** WORK INSTRUCTION **
Copy, exactly as written, the lines that begin at the one containing "html: none ->" and end at the one containing "text-decoration: underline ->". Skip any pictures in the data below.

** DATA LISTING **
☆ ☆ ☆ ☆

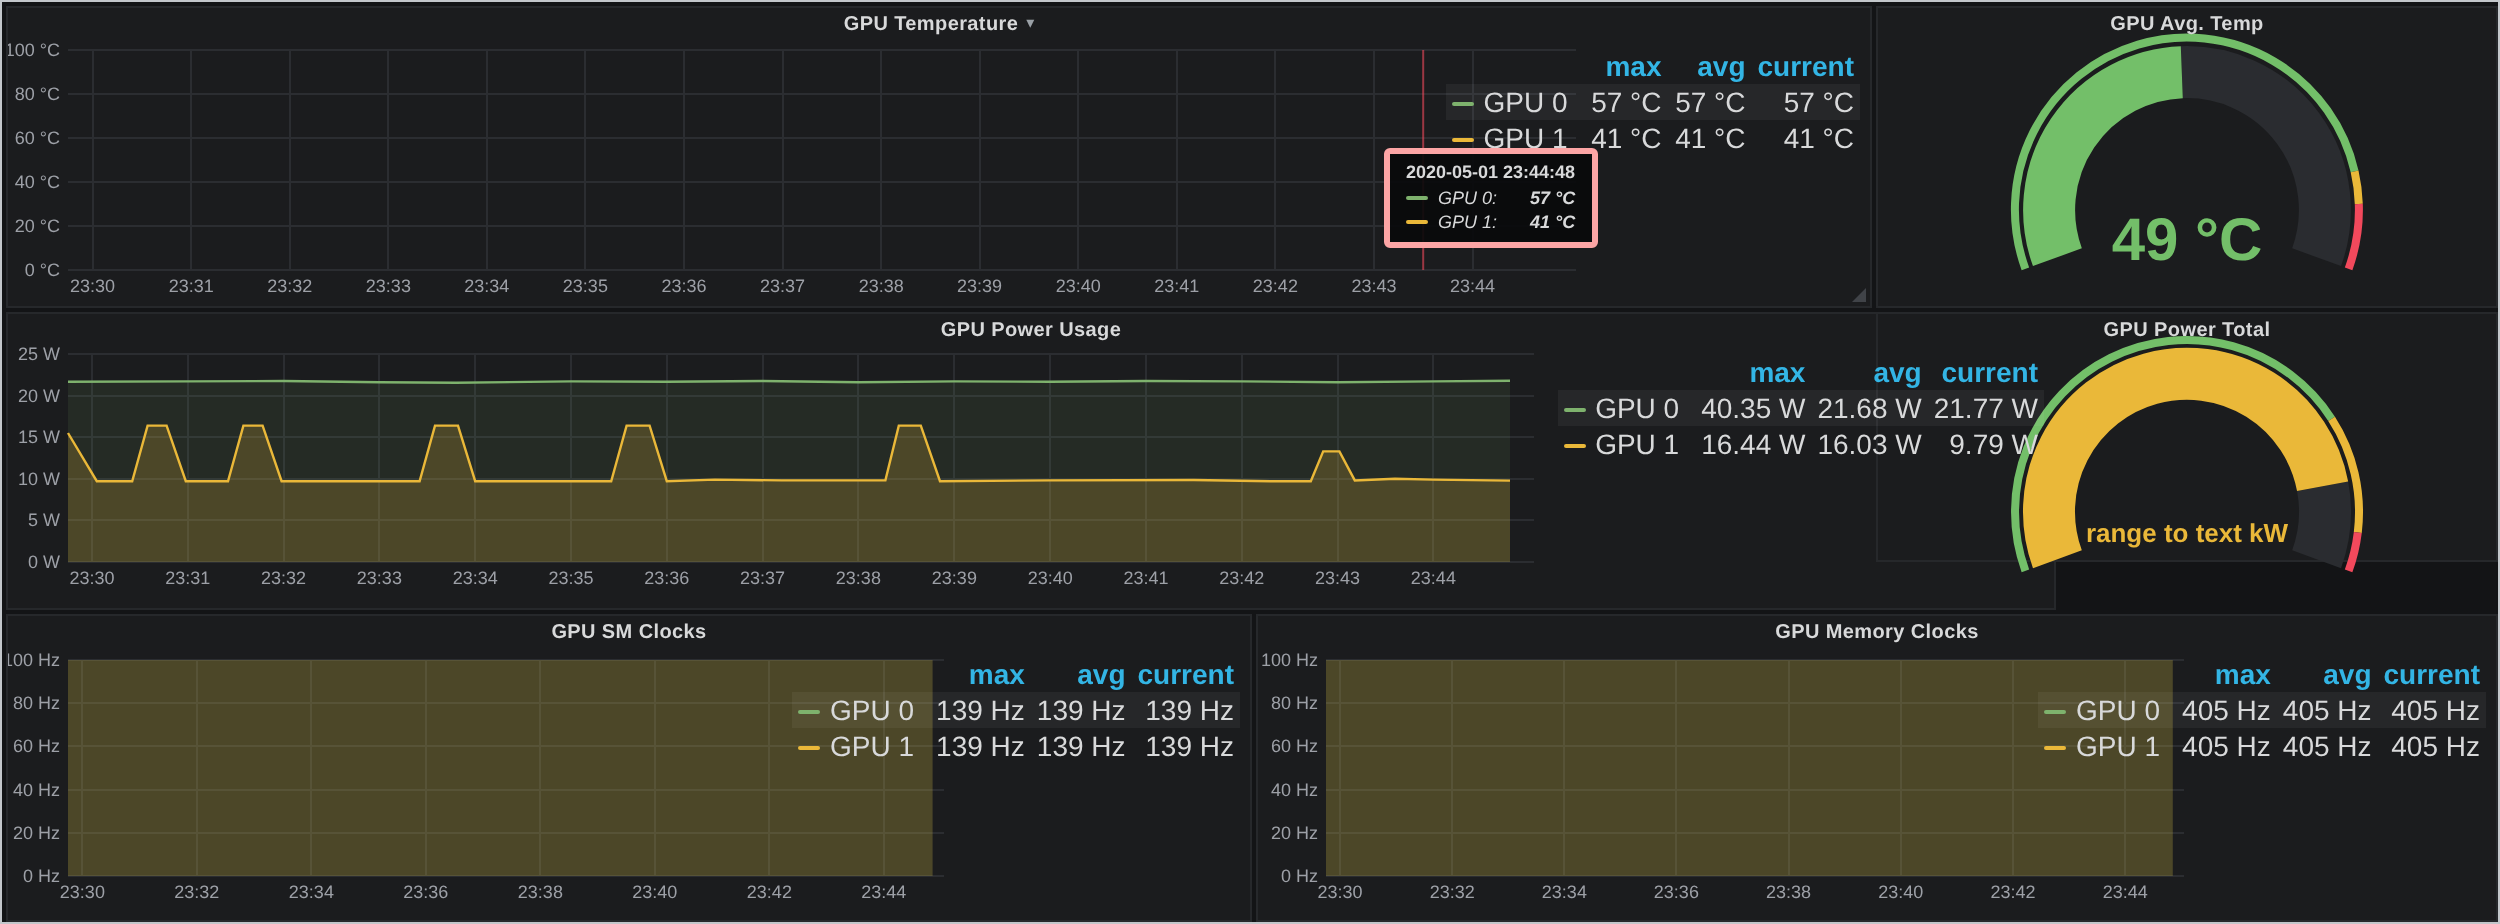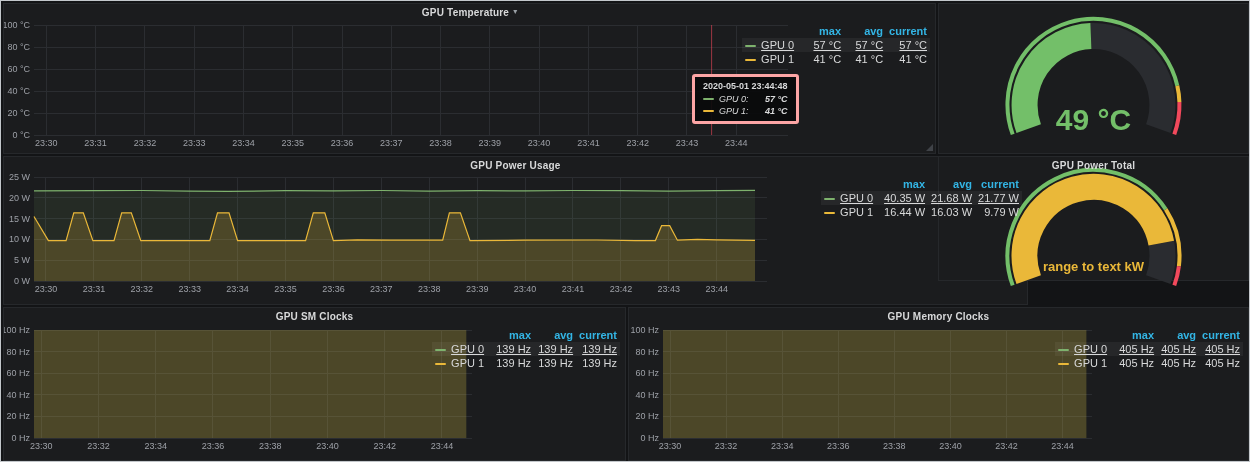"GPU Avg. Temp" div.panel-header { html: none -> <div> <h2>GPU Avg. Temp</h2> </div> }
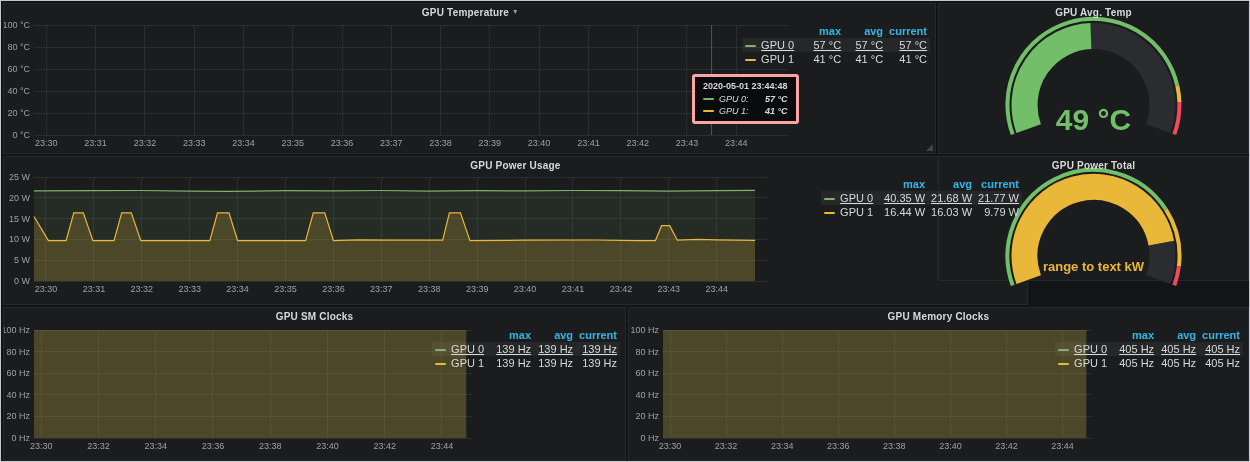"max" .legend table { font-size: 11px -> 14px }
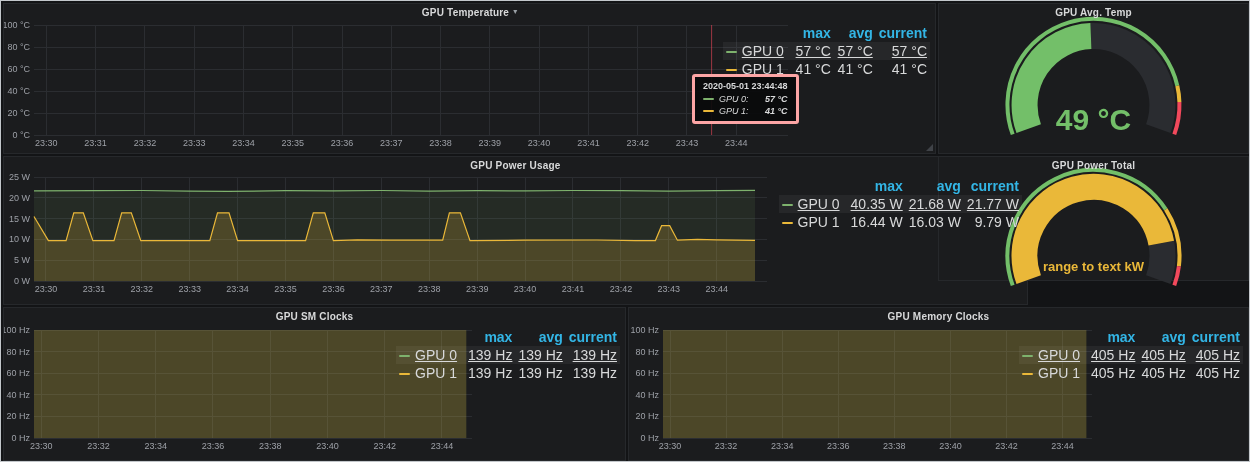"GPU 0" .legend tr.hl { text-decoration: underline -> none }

☆ ☆ ☆ ☆

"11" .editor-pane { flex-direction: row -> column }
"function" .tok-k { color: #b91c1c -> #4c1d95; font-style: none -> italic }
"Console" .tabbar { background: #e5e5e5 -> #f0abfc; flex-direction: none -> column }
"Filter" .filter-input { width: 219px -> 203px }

☆ ☆ ☆ ☆

** SOLVED EXERCISE **
"GPU Avg. Temp" div.panel-header { html: none -> <div> <h2>GPU Avg. Temp</h2> </div> }
"max" .legend table { font-size: 11px -> 14px }
"GPU 0" .legend tr.hl { text-decoration: underline -> none }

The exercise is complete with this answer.